The text presents a list of processes
that are common to Windows on pages 177 and 178. We should expect to
find these running in memory during the normal running of a Windows
computer. There is a much longer list of services on pages 179 through
182. A good host based IDPS can watch the processes and services that
are running on a computer, and can alert the user (or an administrator)
when there is an anomaly compared to the baseline that IDPS has come to
expect.
Ports and Port Scanning
On page 193, the text begins another article in the chapter, this time about commonly used ports, which in this case are named memory locations
that are typically used by services. Which ports for which services?
Well, the text follows a standard convention, telling us that port 0 through 1023 are called the well-known ports, which are generally associated with only one or two specific services. Ports 1024 through 49151 are called the registered ports because the services associated with them are assigned (registered) by ICANN or IANA.
(Yes, some agencies do kind of run the Internet.) The third range of
port numbers, 49152 through 65535, is called the dynamic or private
ports. On pages 195 and 196, as we observed last week, the text lists
some of the malware programs that have used various ports for evil
purposes. Port scanning can be done for good reasons or for bad
reasons. The text lists several programs that can be used to passively
or actively scan the ports on a particular machine, or on a network, to
see what is being used, what is blocked, and what might be exploited.
On page 207, the text briefly discusses honeypots and honeynets,
which you may have heard about. Both are meant to be sections of a
server or a network that are actually worthless to a hacker, but are
meant to look attractive to a hacker looking for treasure. The text
tells us to be aware of the difference between enticement, which is the act of making something look attractive, and entrapment, which is the act of convincing someone to perform an unlawful act so that they may be arrested.
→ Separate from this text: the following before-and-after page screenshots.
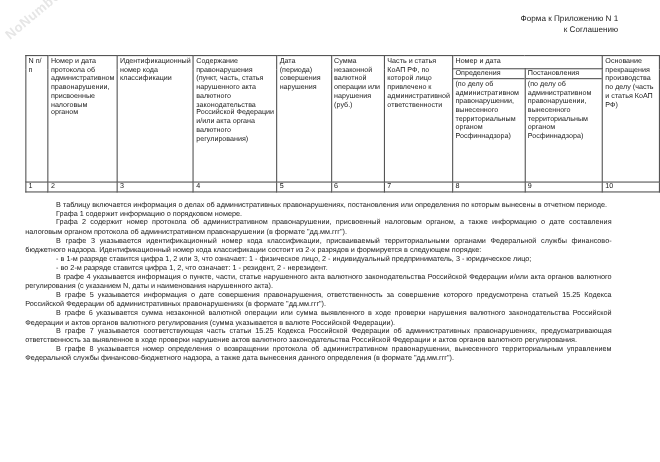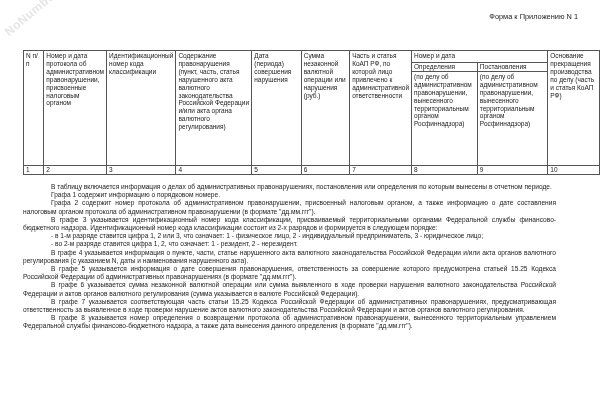"Форма к Приложению N 1" .header-right { right: 22px -> 38px }
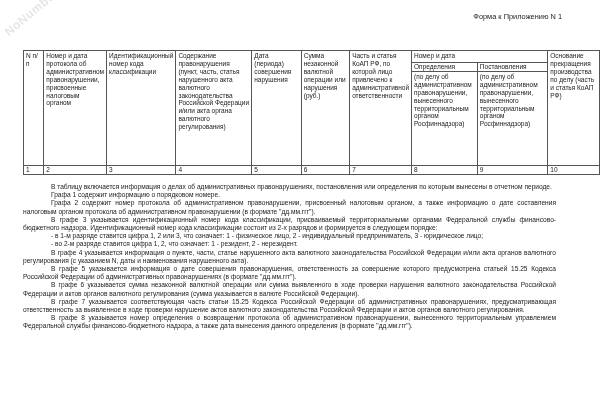"к Соглашению" div { html: none -> <div>к Соглашению</div> }
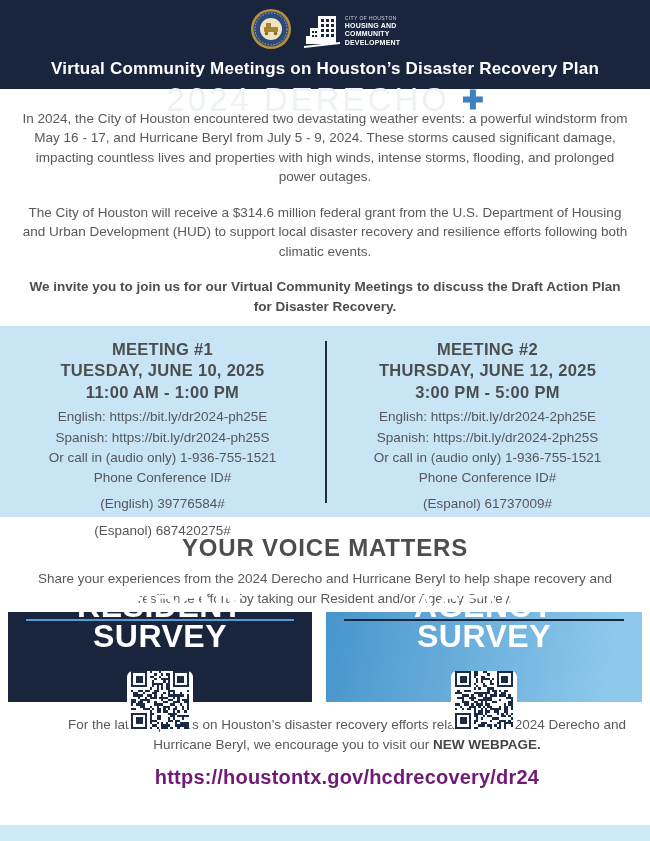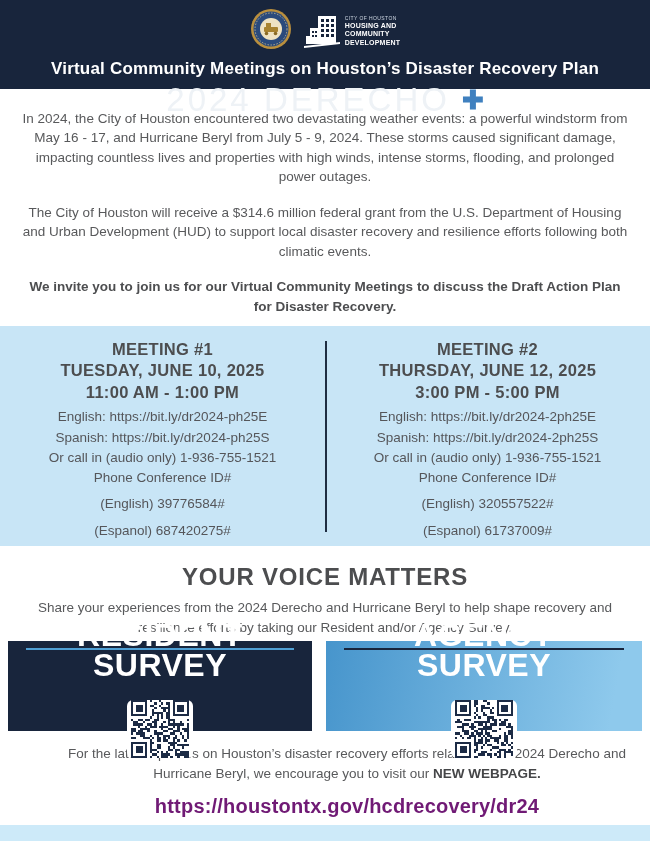"MEETING #1" .meetings { height: 220px -> 191px }
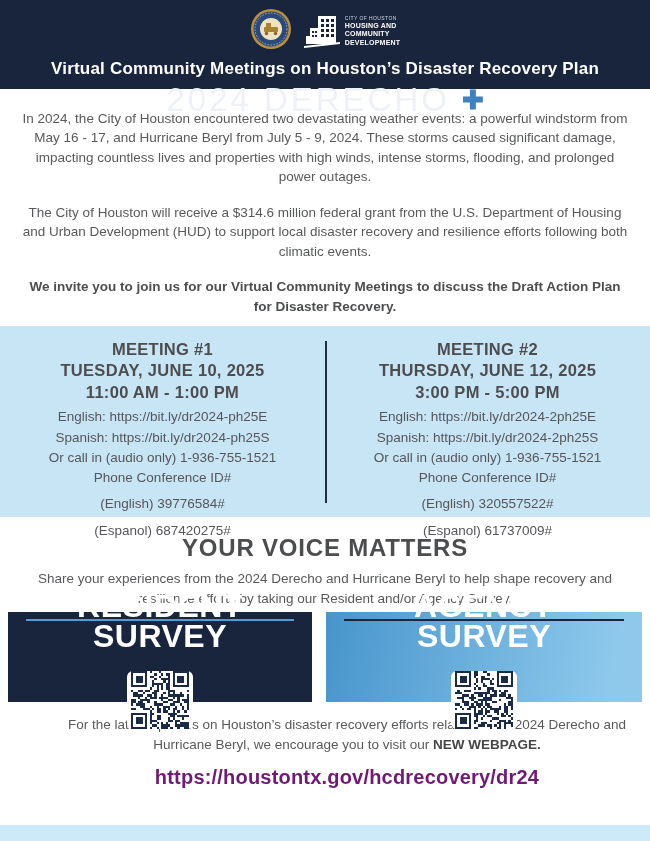"(English) 320557522#" div.m-id { html: <div>(English) 320557522#</div> -> none }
The former is legal, but the latter is not.
Because most tech people are not lawyers, it is probably better not to
create something that a good lawyer might convince a jury was part of
an entrapment scheme.
The text resumes talking about incidents on page 208,
presenting the theory that most suspected incidents may only be
authorized or allowed activity on a system. Such activity should be
detected and categorized as benign activity as quickly as possible.
That will leave more time for dealing with the real incidents. The text
presents a list of advice from the NIST about analyzing data for
incidents on pages 209 and 210. The amount of data to go through should
impress on you the need to watch some of these data sources with
automated equipment. The text does not bring it up, but we should
recall that a good antivirus or antimalware program should be on each
computer, watching for known exploits.